LexInnova Technologies
- Type: Private
- Industry: Intellectual Property, Legal, Technology
- Founded: 2009; 17 years ago
- Founder: Abhi Verma
- Headquarters: Houston, USA
- Key people: Abhi Verma, Founder and Managing Director
- Services: Patent Litigation Consulting; IP Strategy; eDiscovery and Litigation Support; Patent Licensing; Software Asset Management; Technology Experts; M&A Due Diligence; Contract Management; Research and Compliance
- Number of employees: 100+
- Website: www.lex-innova.com

= LexInnova Technologies =

LexInnova Technologies, LLC, is a legal services and technology consulting company headquartered in Houston, Texas. It specializes in providing patent litigation consulting, patent analytics, eDiscovery, legal due diligence, license management, intellectual property advisory, and technology consulting services to law firms and corporations. The company also has offices at Cupertino, California, Houston, Texas and Gurgaon, India.

==Overview==
LexInnova Technologies was founded in May 2009, by Abhi Verma, an alumnus of IIT Varanasi and Harvard Law. The company also provide consulting to technology companies to help them focus their R&D efforts and identify gaps in their IP portfolio. The company employs engineers, technocrats, lawyers, scientists and legal project managers. In July, 2015, LexInnova was cited in Forbes magazine for its patent portfolio analytics report on Internet of Things.

==Notable publications==
LexInnova's analysis of the IP portfolios of Nokia and Alcatel-Lucent was published in USA Today, Computerworld and Barron's magazine when news broke of the two companies merging on 14 April 2015.

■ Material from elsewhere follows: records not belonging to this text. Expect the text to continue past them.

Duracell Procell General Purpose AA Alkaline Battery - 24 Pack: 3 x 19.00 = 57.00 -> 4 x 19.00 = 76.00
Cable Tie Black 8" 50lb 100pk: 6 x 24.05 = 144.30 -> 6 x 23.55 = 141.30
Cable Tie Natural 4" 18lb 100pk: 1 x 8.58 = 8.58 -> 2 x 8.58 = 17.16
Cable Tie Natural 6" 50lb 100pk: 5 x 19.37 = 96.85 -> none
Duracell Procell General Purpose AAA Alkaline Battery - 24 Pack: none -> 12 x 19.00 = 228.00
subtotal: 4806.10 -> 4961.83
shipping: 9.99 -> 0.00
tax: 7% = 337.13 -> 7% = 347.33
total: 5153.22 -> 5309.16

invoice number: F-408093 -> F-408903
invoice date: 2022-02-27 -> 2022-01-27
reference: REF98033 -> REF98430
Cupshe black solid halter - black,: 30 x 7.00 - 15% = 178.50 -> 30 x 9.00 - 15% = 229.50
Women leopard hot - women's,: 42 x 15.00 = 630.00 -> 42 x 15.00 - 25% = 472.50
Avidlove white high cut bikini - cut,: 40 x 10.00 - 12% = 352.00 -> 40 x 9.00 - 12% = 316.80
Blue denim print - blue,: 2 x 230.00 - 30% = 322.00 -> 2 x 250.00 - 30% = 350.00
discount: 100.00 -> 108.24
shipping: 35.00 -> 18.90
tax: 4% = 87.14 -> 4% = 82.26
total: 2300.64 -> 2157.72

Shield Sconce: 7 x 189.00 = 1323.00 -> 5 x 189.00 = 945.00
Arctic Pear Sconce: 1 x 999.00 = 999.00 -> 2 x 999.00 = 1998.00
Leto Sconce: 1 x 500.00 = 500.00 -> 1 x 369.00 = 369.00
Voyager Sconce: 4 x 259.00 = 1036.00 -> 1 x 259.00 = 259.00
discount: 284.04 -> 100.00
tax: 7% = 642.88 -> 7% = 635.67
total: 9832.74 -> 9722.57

LexInnova's research report and opinions have been featured in a technology article on the Internet of Things (IoT) and has been published in Forbes in July 2015, CIO Insight, and The Investor's Business Daily.

Their reports on Chinese smartphone maker Xiaomi have featured in The Wall Street Journal, CNBC, International Business Times,

Lexinnova's report on ‘Network Security: Overview of patent out-licensing opportunities’ evaluated the information-security portfolios of information-security vendors and reflected in Australian CSO, WIPR and Fierce Interprise Communications defining the number of patents held by different companies.

Fierce Wireless Tech cited LexInnova's Wireless Power analysis on the biggest amount of patent applications filed and received for technology related to wireless power.

In Enterprise Tech publication (May 2015) LexInnova's report on 3D memory was mentioned in accordance to the allusion that the majority of R&D in SSD technology has been in 3D NAND, which is the most important technology for increasing the capacity and lowering the cost per gigabyte of storage drives.

LexInnova's observation of Virtual reality patent race taken from the same report was mentioned in Hypergrid Business article ‘Sony leads virtual reality patent race’.

Insights from LexInnova's report on Wireless Power have been featured by Qualcomm, American global semiconductor company, in its company blog.